🤖 AI Summary
This work addresses the performance bottleneck in large language model (LLM) serving caused by the high bandwidth and substantial memory capacity demands of key-value (KV) caching. To overcome this challenge, the authors propose PAM, a processing-in-memory (PIM)-based heterogeneous architecture tailored for KV operations. PAM integrates context-locality-aware KV cache distribution, a fine-grained cross-device parallel attention algorithm (PAMattention), and an online dynamic scheduling mechanism to co-optimize computation and storage across the memory hierarchy. This system is the first to jointly tackle both bandwidth and capacity constraints of KV caches, significantly enhancing LLM inference throughput and scalability while enabling low-latency, energy-efficient large-scale deployment.
📝 Abstract
The widespread adoption of Large Language Models (LLMs) has exponentially increased the demand for efficient serving systems. With growing requests and context lengths, key-value (KV)-related operations, including attention computation and KV cache storage, have emerged as critical bottlenecks. They require massive memory bandwidth and capacity. Unfortunately, existing LLM serving systems, optimized for compute-bound workloads, fail to handle these memory-intensive operations effectively. Even with Processing-In-Memory (PIM) technology, current single-level memory designs cannot simultaneously satisfy the bandwidth and capacity requirements. To address these challenges, we propose Processing Across Memory (PAM), a KV-centric LLM serving system that coordinates heterogeneous PIM-enabled memory devices within a hierarchical architecture.
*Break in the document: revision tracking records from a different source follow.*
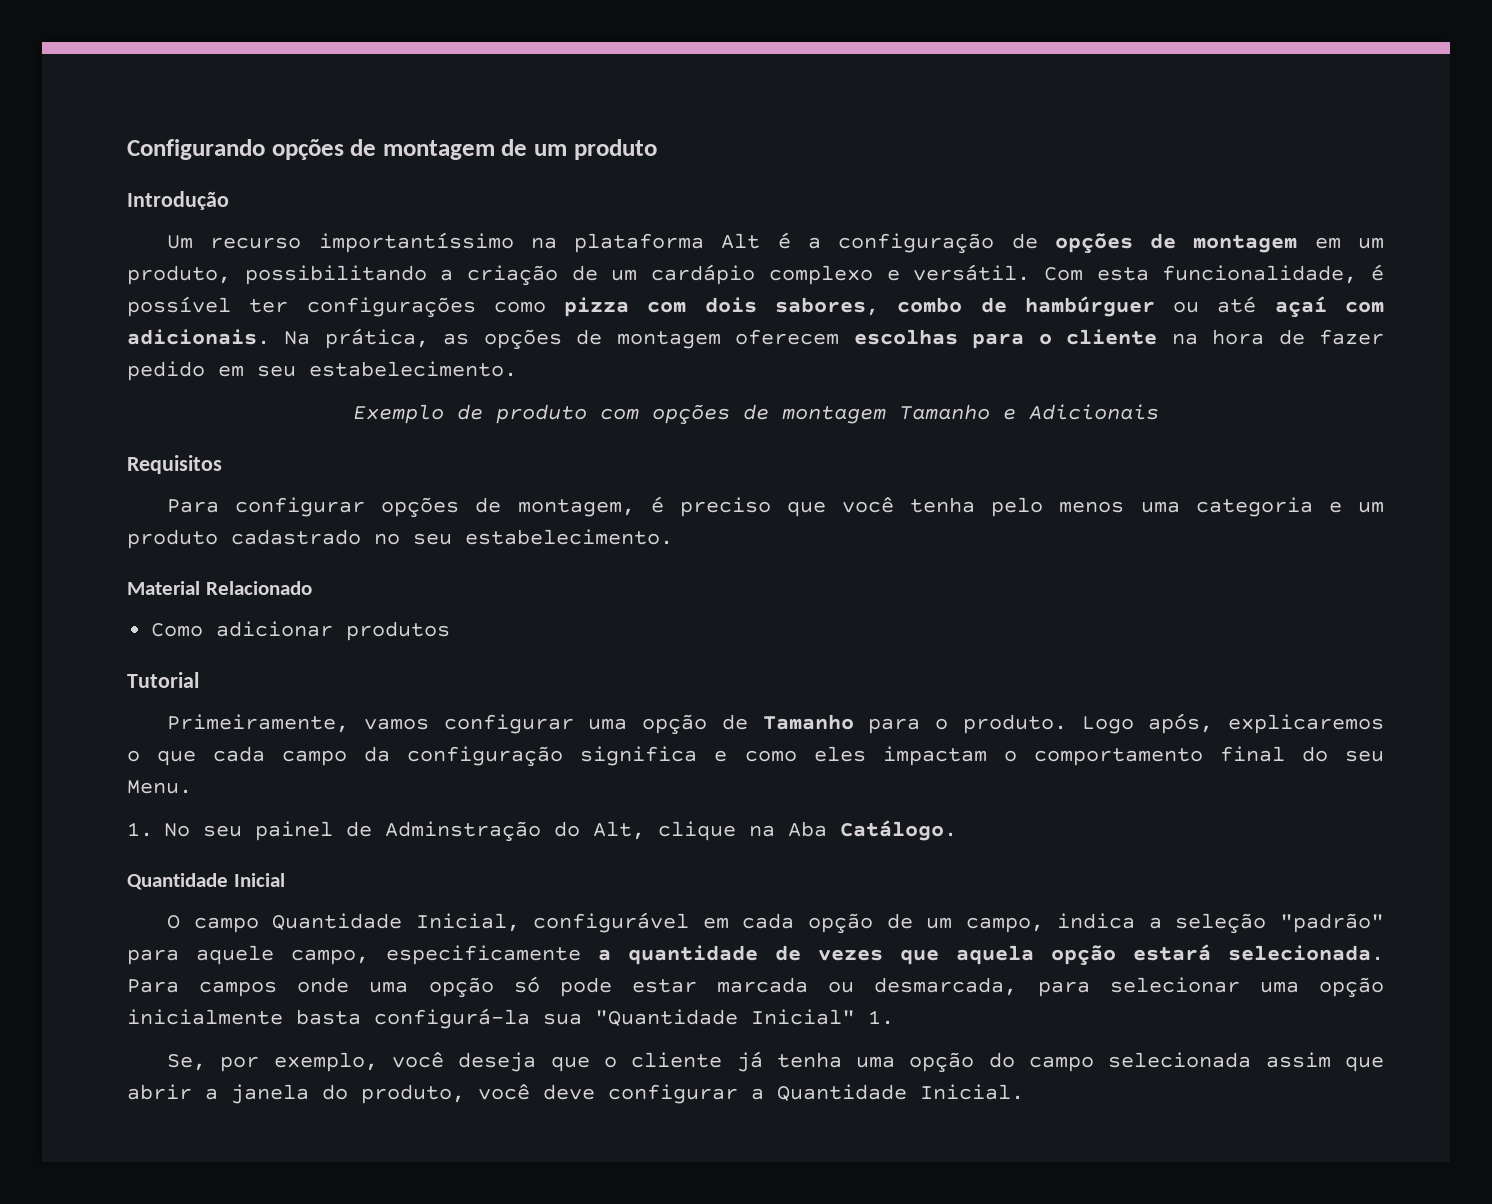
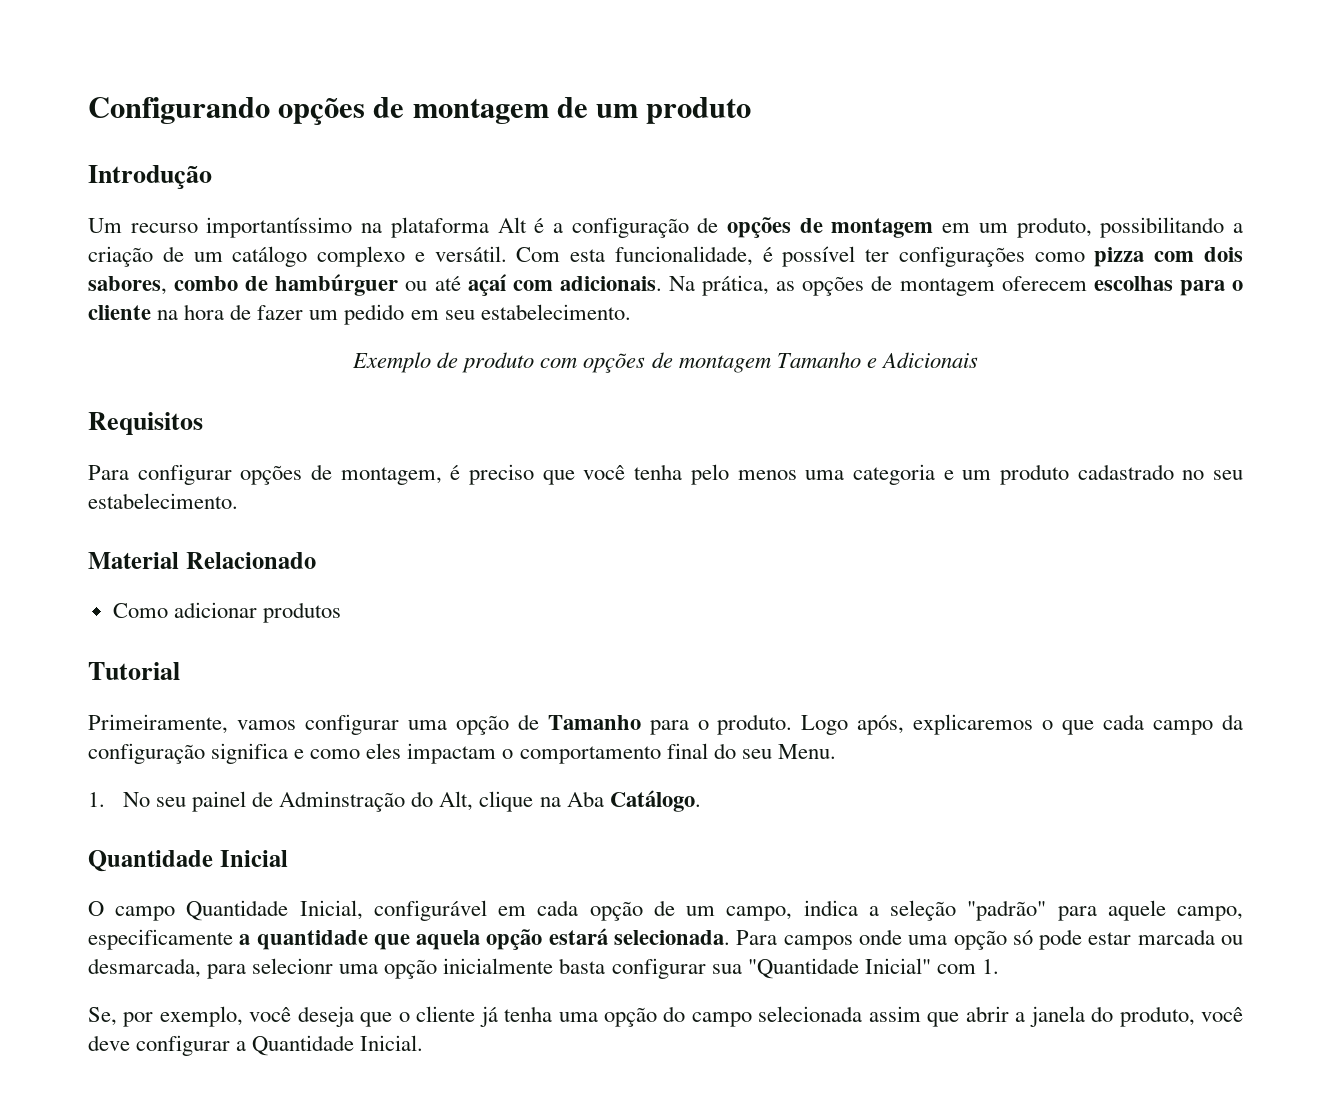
[651,264,756,285] cardápio -> [232,246,308,267] catálogo
(1385, 337) none -> [309,310,339,320] um
[775,945,883,961] de vezes -> (368, 940) none
[1109,977,1240,993] selecionar -> [252,958,334,974] selecionr
[374,1008,530,1029] configurá-la -> [611,958,706,979] configurar
(855, 1017) none -> [936,964,976,974] com

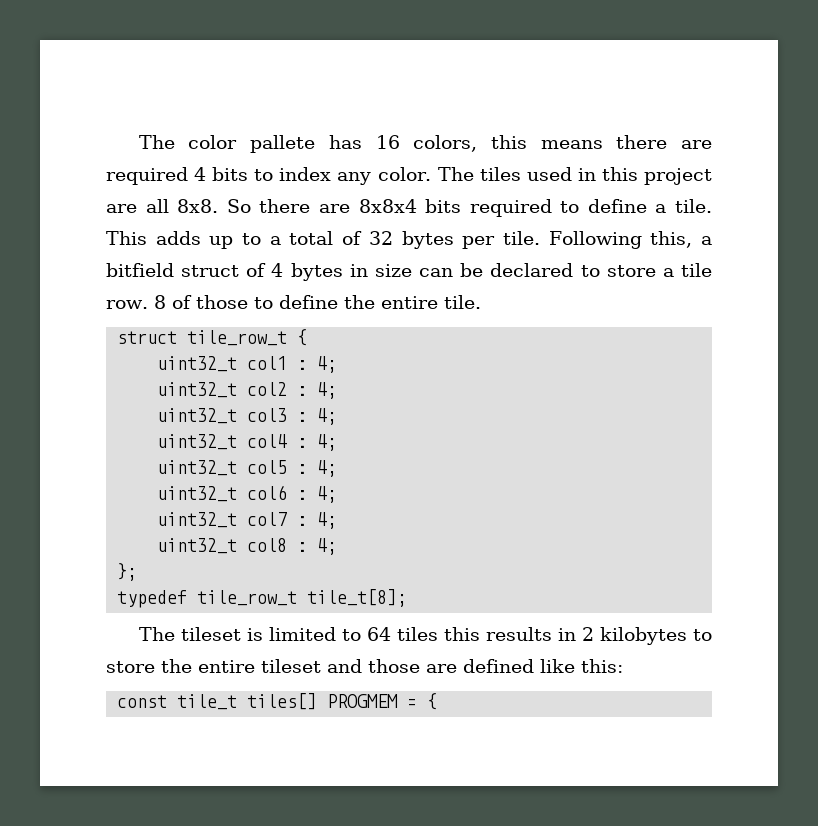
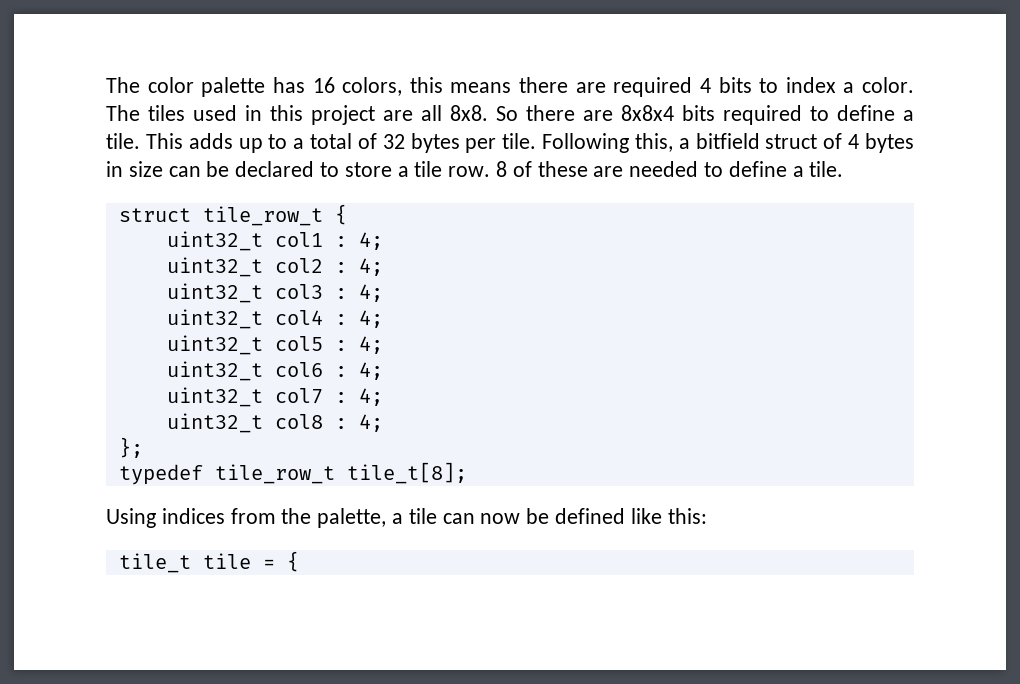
[250,135,316,153] pallete -> [201,77,266,97] palette
[337,172,372,185] any -> [843,82,855,93] a
[195,295,438,309] those to define the entire -> [537,161,804,177] these are needed to define a
[138,627,712,645] [106,659,457,673] The tileset is limited to 64 tiles this results in 2 kilobytes to store the entire tileset and those are -> [106,508,550,528] Using indices from the palette, a tile can now be
[117,693,399,710] const tile_t tiles[] PROGMEM -> [118,553,251,573] tile_t tile

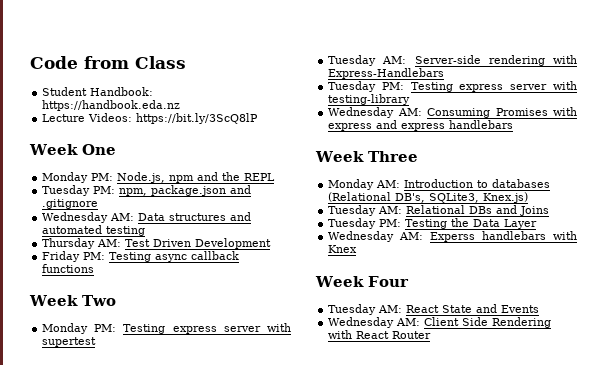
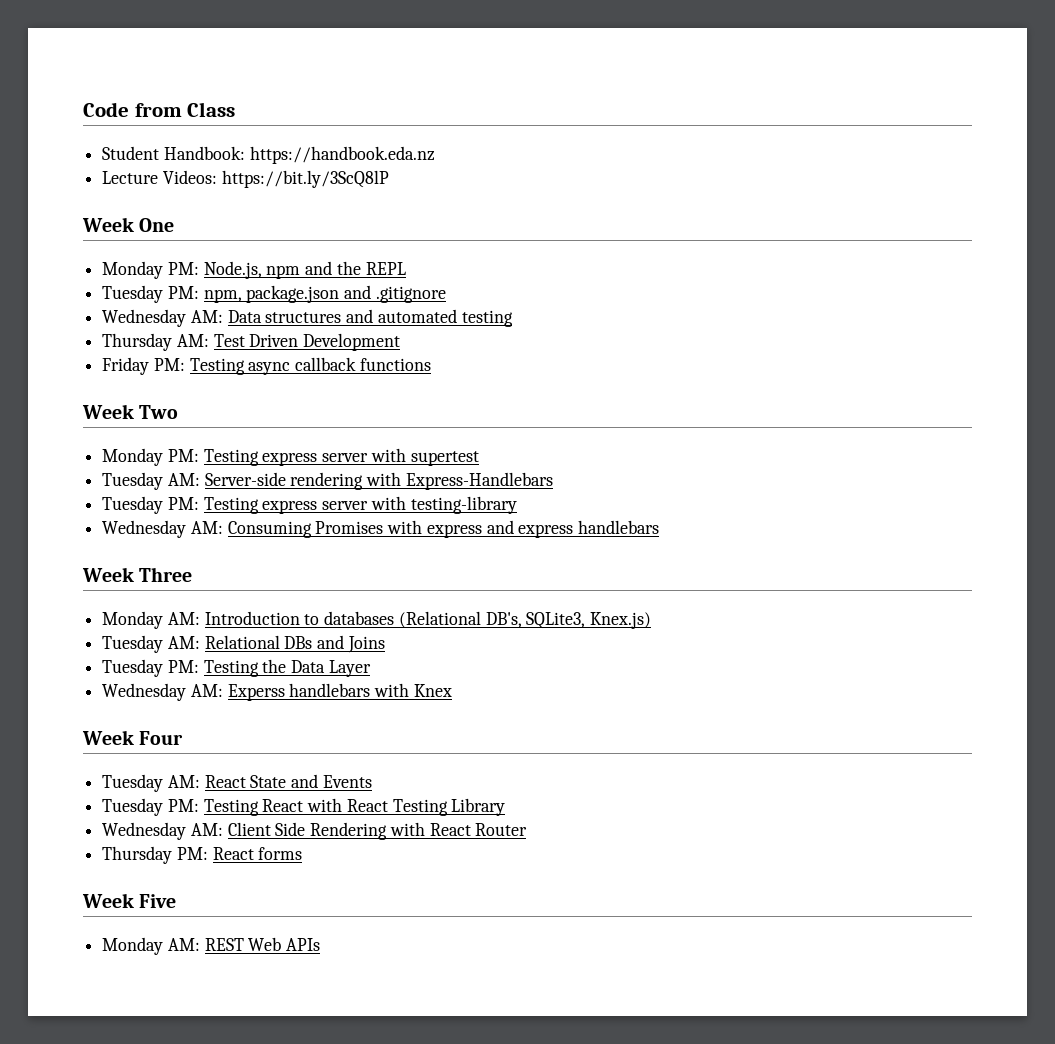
(540, 309) none -> [102,798,506,816] // Tuesday PM: Testing React with React Testing Library
(432, 335) none -> [102,846,303,864] [82,893,177,908] [102,937,321,955] // Thursday PM: React forms // Week Five // Monday AM: REST Web APIs

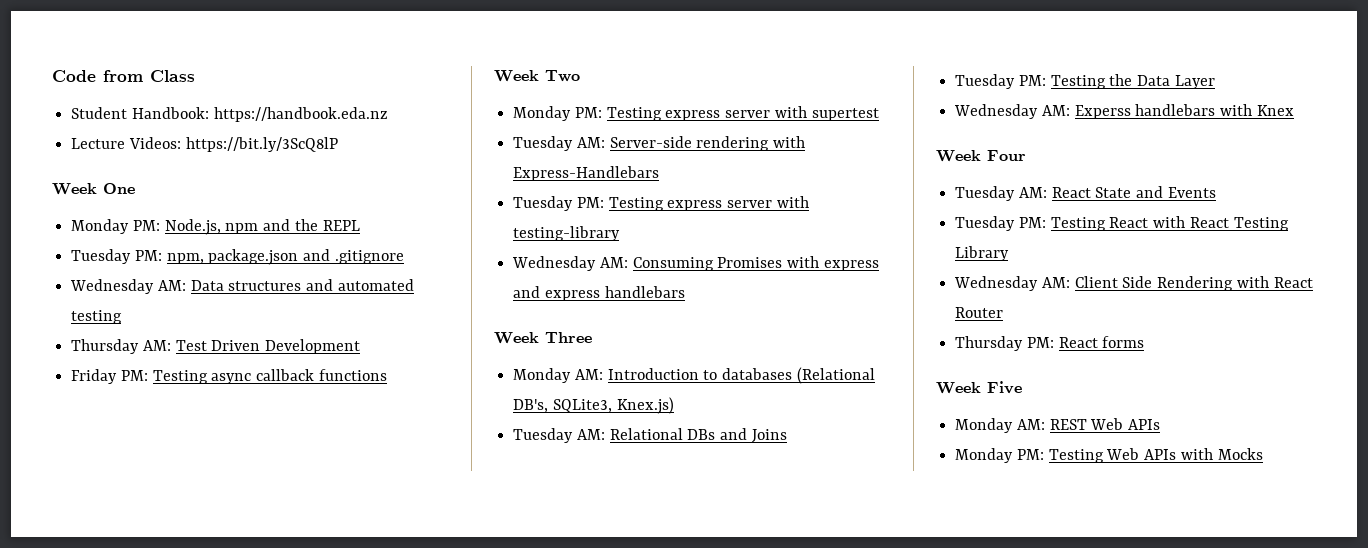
(321, 944) none -> [955,448,1263,463] // Monday PM: Testing Web APIs with Mocks

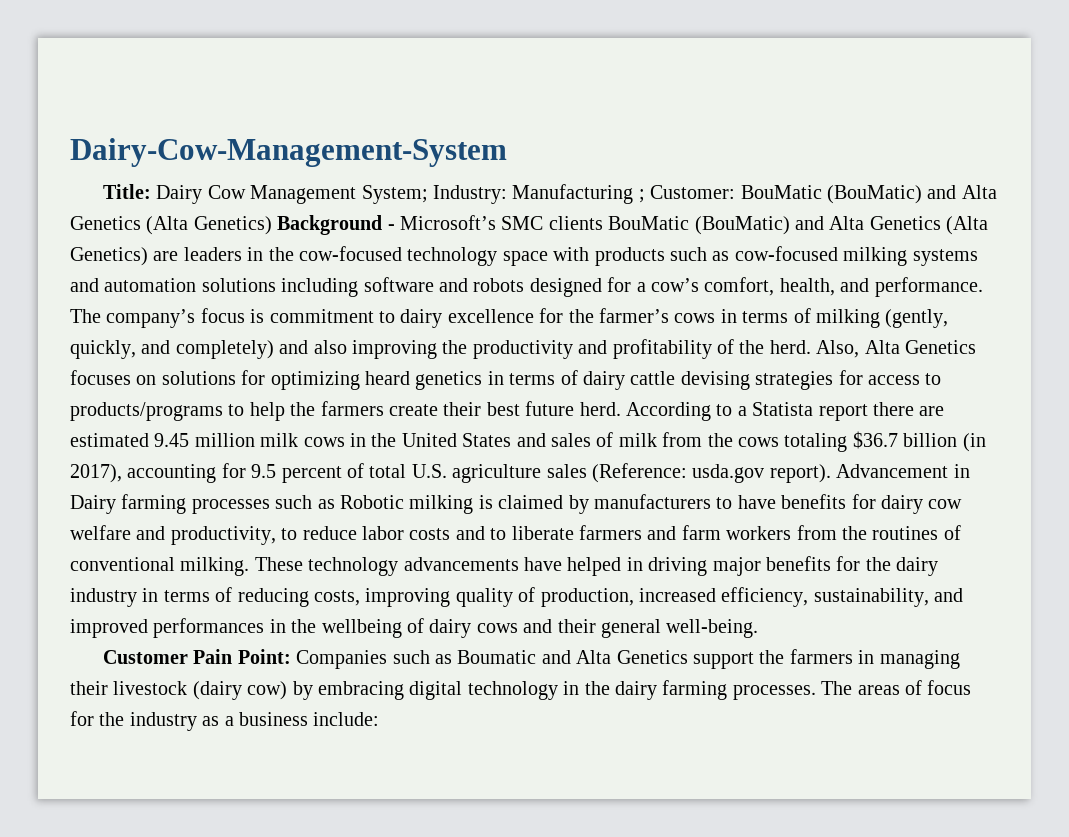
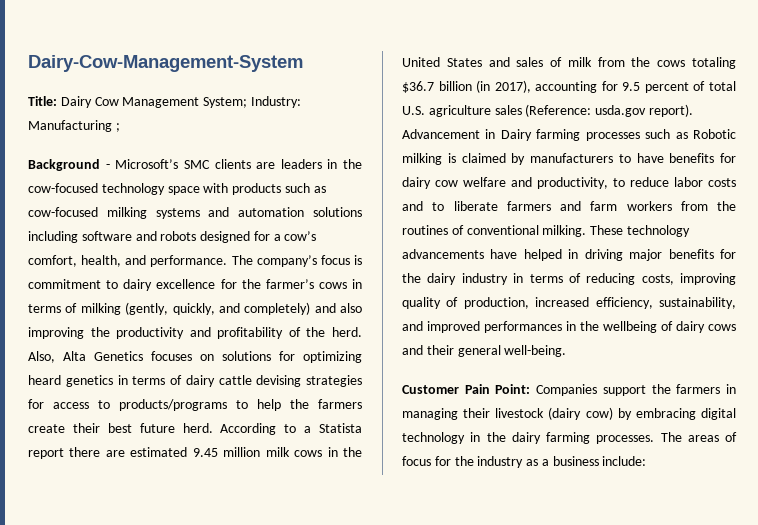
[650,185,997,204] [70,216,272,235] Customer: BouMatic (BouMatic) and Alta Genetics (Alta Genetics) -> (120, 127) //
[608,216,989,235] [70,247,148,266] BouMatic (BouMatic) and Alta Genetics (Alta Genetics) -> (251, 164) none
[392,650,688,664] such as Boumatic and Alta Genetics -> (598, 390) none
PAM introduces a novel computing paradigm to balance high memory bandwidth with scalable capacity. First, PAM exploits the inherent context locality in KV access patterns to intelligently distribute KV tokens across the memory hierarchy. Second, to further exploit context locality, it introduces the PAMattention algorithm, enabling fine-grained parallel attention computation across heterogeneous PIM devices. Finally, PAM incorporates an intra-device KV mapping, inter-device KV migration interface, and an inter-device online KV scheduling algorithm to dynamically balance computational workloads. By addressing both bandwidth and capacity demands simultaneously, PAM significantly enhances the efficiency and scalability of LLM serving systems, paving the way for cost-effective, high-performance solutions in the era of large-scale AI.